Céline Pigalle, directrice de la station publique depuis mars, a choisi un panel d'éditorialistes politiques et économiques pour les week-ends, comprenant le nouveau directeur adjoint de la rédaction du magazine Valeurs Actuelles, Charles Sapin. Pour le SNJ-CGT, Valeurs actuelles est un « organe de l'extrême droite multi-condamné » et la direction franchit une « ligne rouge inacceptable ».

Classé à l'extrême droite, l'hebdomadaire a été plusieurs fois condamné en justice, notamment en 2021 quand il avait dépeint en esclave l'élue insoumise Danièle Obono. Il a été racheté en 2025 par un trio d'investisseurs où figure le milliardaire Pierre-Edouard Stérin.

Enjeu de « pluralisme »

La société des journalistes (SDJ) de France Inter a aussi exprimé sa « ferme opposition » au choix d'ouvrir l'antenne à un « représentant d'un média condamné notamment pour injures racistes » et « qui n'a cessé ces dernières années de prendre violemment l'audiovisuel public pour cible ». Dans la même veine, le SNJ (Syndicat national des journalistes) estime que la décision d'enrôler Charles Sapin fait apparaître Radio France « comme un paillasson ».

Une référence aux accusations de partialité de l'audiovisuel public en faveur de la gauche, qui avaient motivé il y a un an la création d'une commission d'enquête parlementaire par l'UDR, parti allié au Rassemblement national (RN).
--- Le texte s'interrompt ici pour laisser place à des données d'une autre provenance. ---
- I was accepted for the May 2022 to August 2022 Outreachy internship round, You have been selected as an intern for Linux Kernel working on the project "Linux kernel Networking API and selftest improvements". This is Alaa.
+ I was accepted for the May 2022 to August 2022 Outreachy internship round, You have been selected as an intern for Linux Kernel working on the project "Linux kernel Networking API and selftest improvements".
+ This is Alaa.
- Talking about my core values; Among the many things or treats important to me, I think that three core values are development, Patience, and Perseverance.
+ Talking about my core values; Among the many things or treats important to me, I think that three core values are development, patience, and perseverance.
Charles Sapin a assuré dimanche sa première chronique, consacrée au « mur » de la dette qui mettra le nouveau président en 2027, quel qu'il soit, « sous tutelle ».
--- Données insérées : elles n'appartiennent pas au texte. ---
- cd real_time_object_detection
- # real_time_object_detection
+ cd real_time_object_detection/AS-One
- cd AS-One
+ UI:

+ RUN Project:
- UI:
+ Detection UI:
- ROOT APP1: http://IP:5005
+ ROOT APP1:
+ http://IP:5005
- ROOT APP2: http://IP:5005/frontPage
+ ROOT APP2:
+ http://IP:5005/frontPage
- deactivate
La direction de France Inter, qui a rencontré la rédaction encore mardi, fait valoir pour sa part que l'arrivée de Charles Sapin s'inscrit dans une volonté plus large d'« organiser la conversation entre toutes les opinions ». C'est un enjeu de « pluralisme », qui est « une mission du service public, d'autant plus importante en année présidentielle », selon elle.

D'autres sujets éruptifs

Le journaliste, ancien du Figaro, a été approché alors qu'il était encore au magazine Le Point. Il est venu lui-même mardi devant la rédaction assurer qu'il entendait faire évoluer la ligne de Valeurs Actuelles qui a publié des « papiers indéfendables » dans le passé, a rapporté un participant.

Cette poussée de tension est d'autant plus vive qu'en parallèle, le journaliste Thomas Legrand, également chroniqueur à Libération et qui travaillait depuis 2008 à France Inter, a été définitivement écarté de Radio France. En septembre 2025, lui et un autre journaliste de l'audiovisuel public, Patrick Cohen, avaient été filmés à leur insu dans un restaurant avec deux responsables du PS.
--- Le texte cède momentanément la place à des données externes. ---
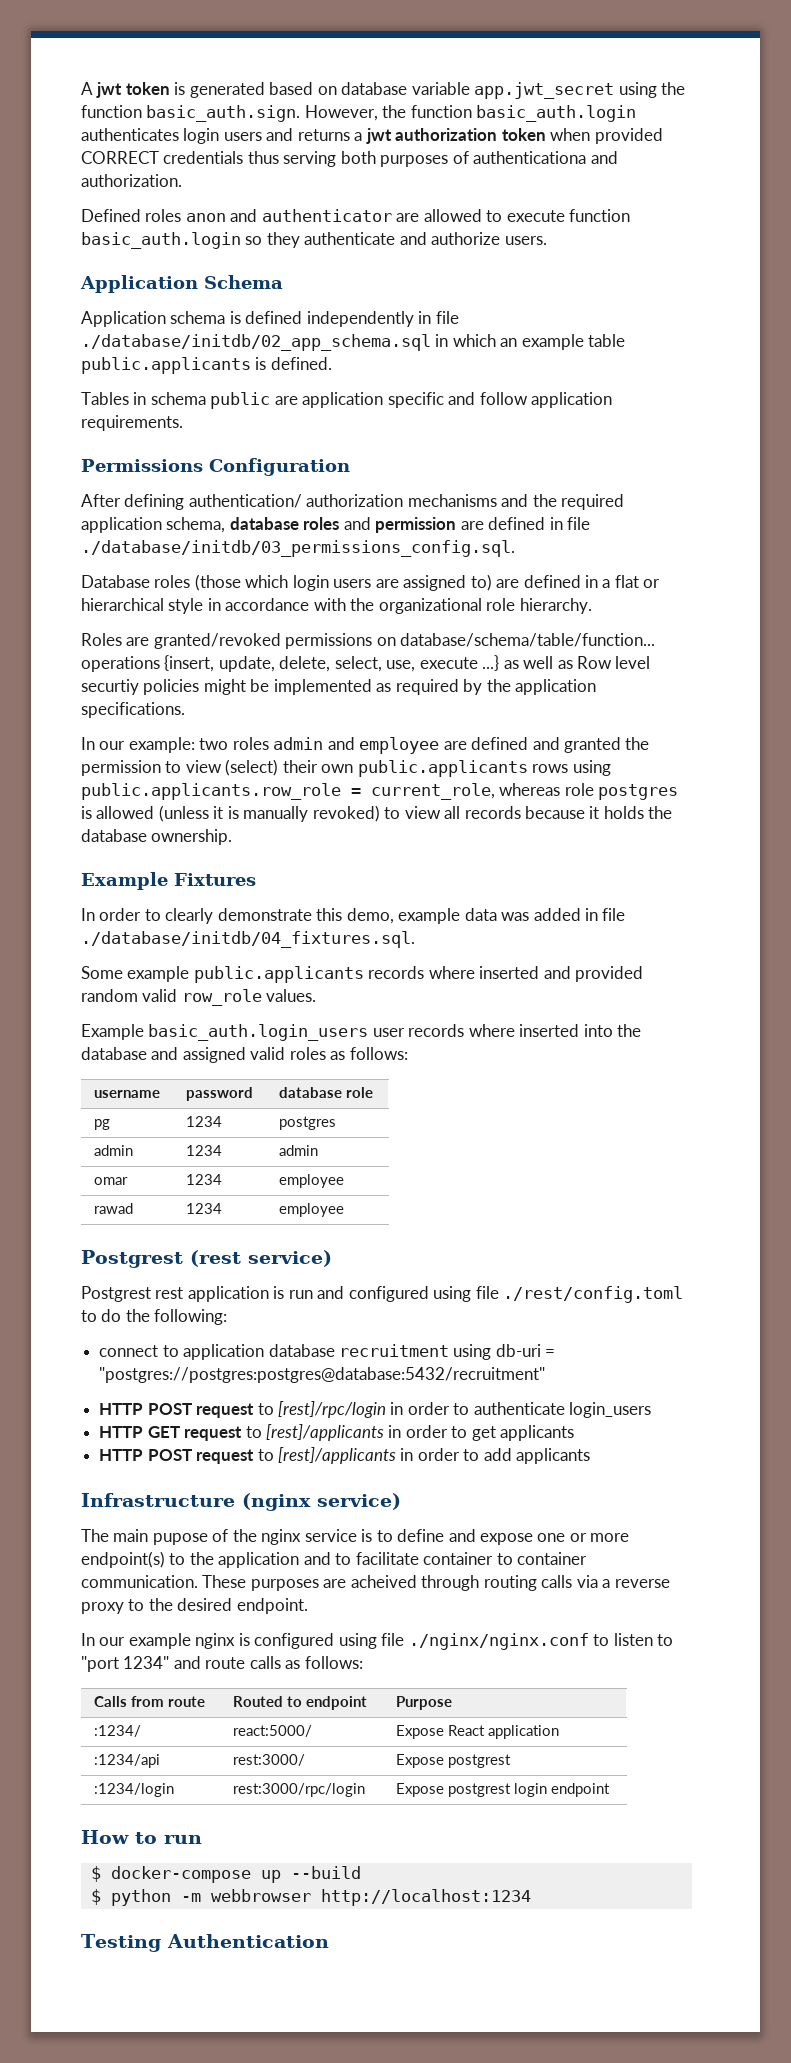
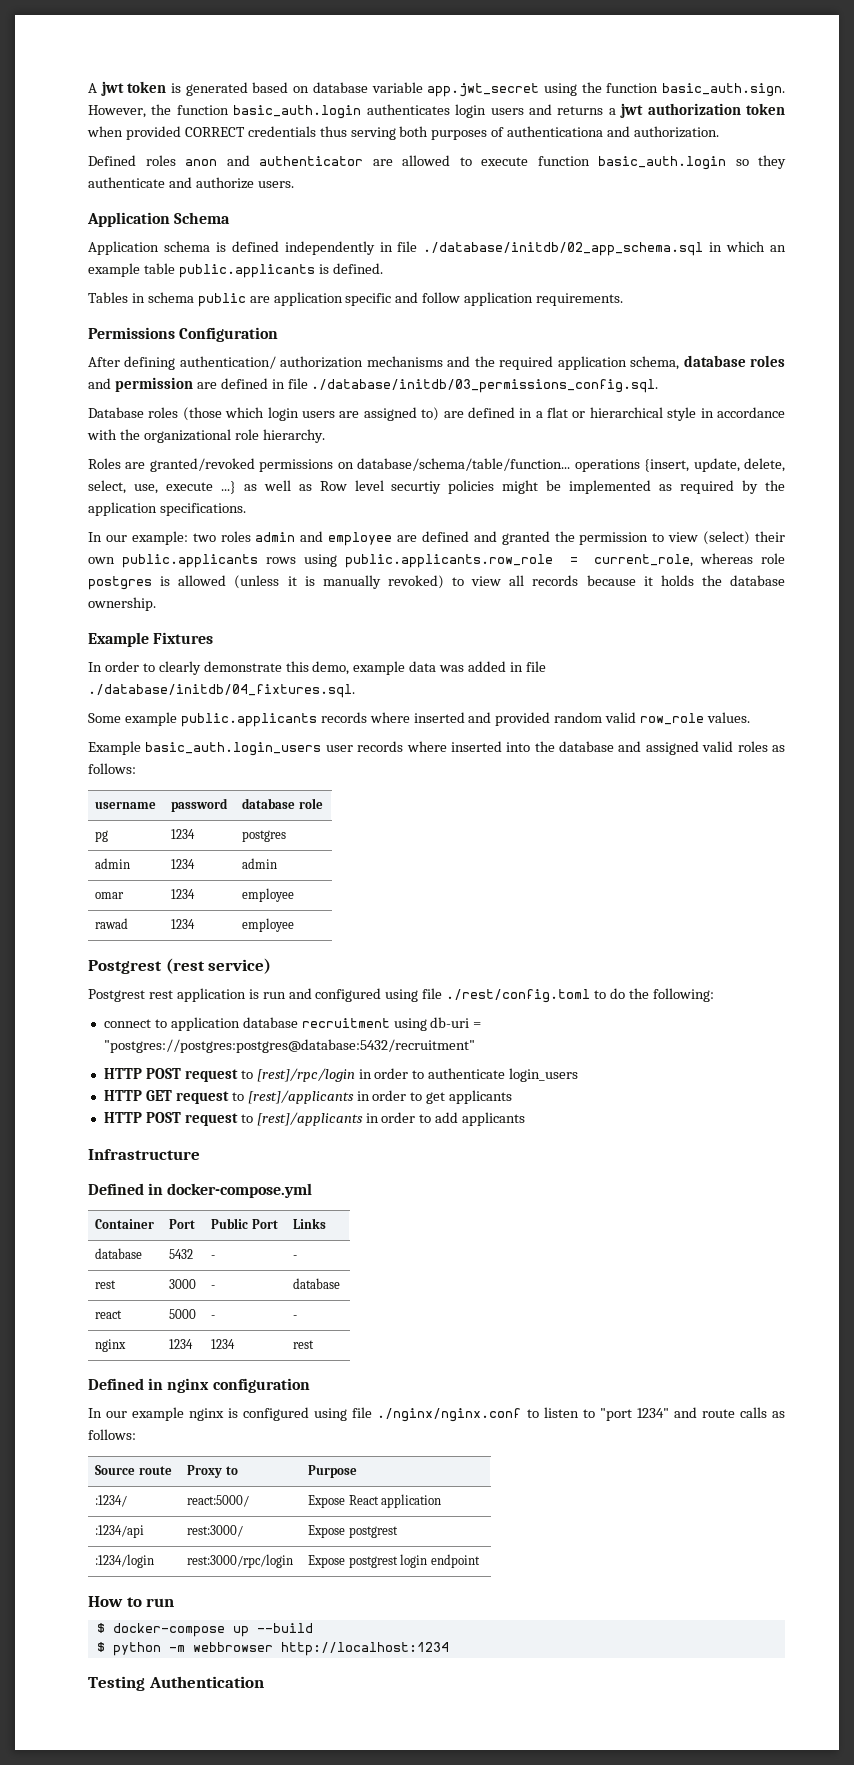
- Infrastructure (nginx service)
- The main pupose of the nginx service is to define and expose one or more endpoint(s) to the application and to facilitate container to container communication. These purposes are acheived through routing calls via a reverse proxy to the desired endpoint.
+ Infrastructure
+ Defined in docker-compose.yml
+ Container | Port | Public Port | Links
+ database | 5432 | - | -
+ rest | 3000 | - | database
+ react | 5000 | - | -
+ nginx | 1234 | 1234 | rest
+ Defined in nginx configuration
- Calls from route | Routed to endpoint | Purpose
+ Source route | Proxy to | Purpose

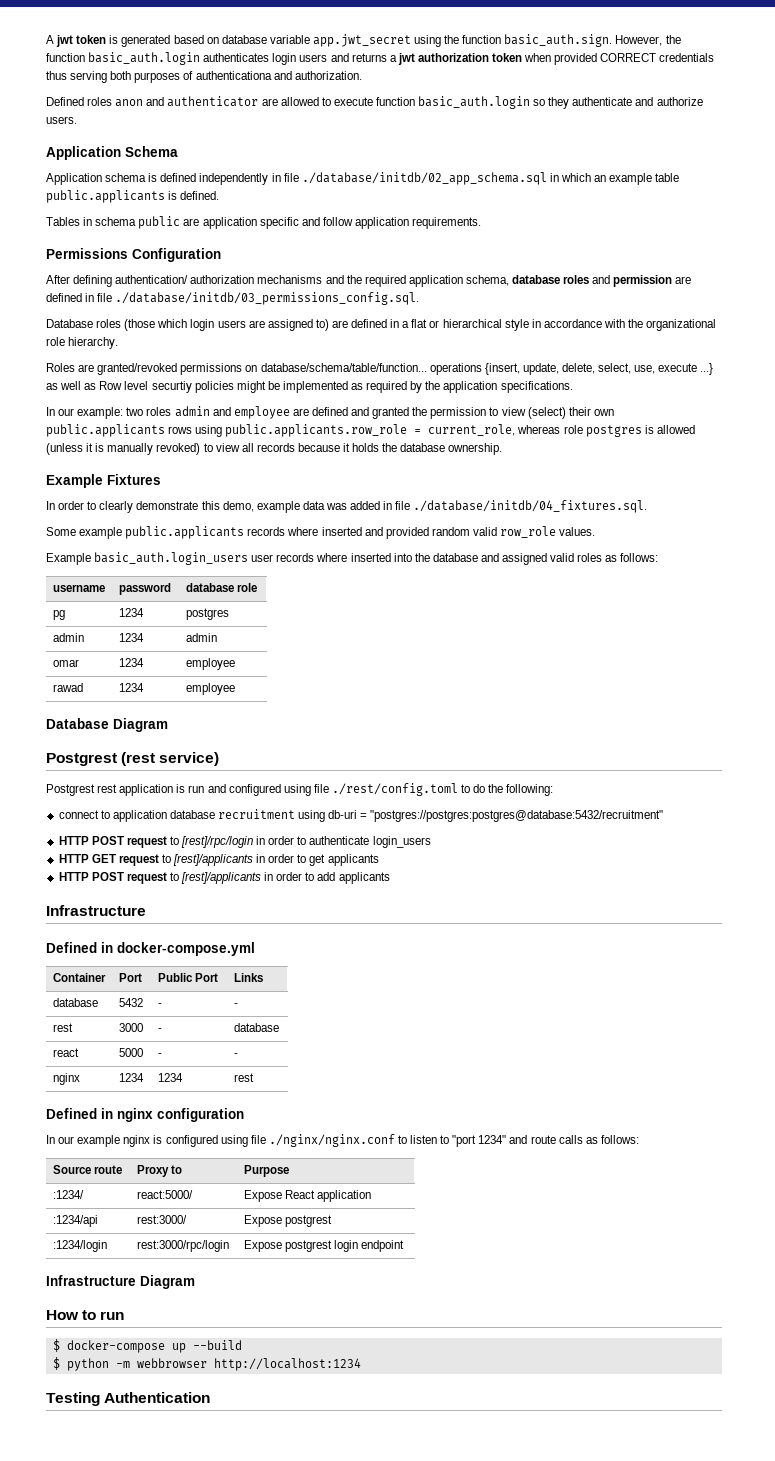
+ Database Diagram
+ Infrastructure Diagram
Cette vidéo avait déclenché le lancement de la commission Alloncle. Thomas Legrand avait été suspendu d'antenne mais pensait revenir. Il se dit désormais victime d'« une campagne extérieure, mensongère et manipulatrice », et a reçu le soutien de nombreux journalistes. Depuis la commission d'enquête, lâche un salarié, « la chose qui a changé peut-être, c'est qu'on se dit qu'on nous défendra pas ».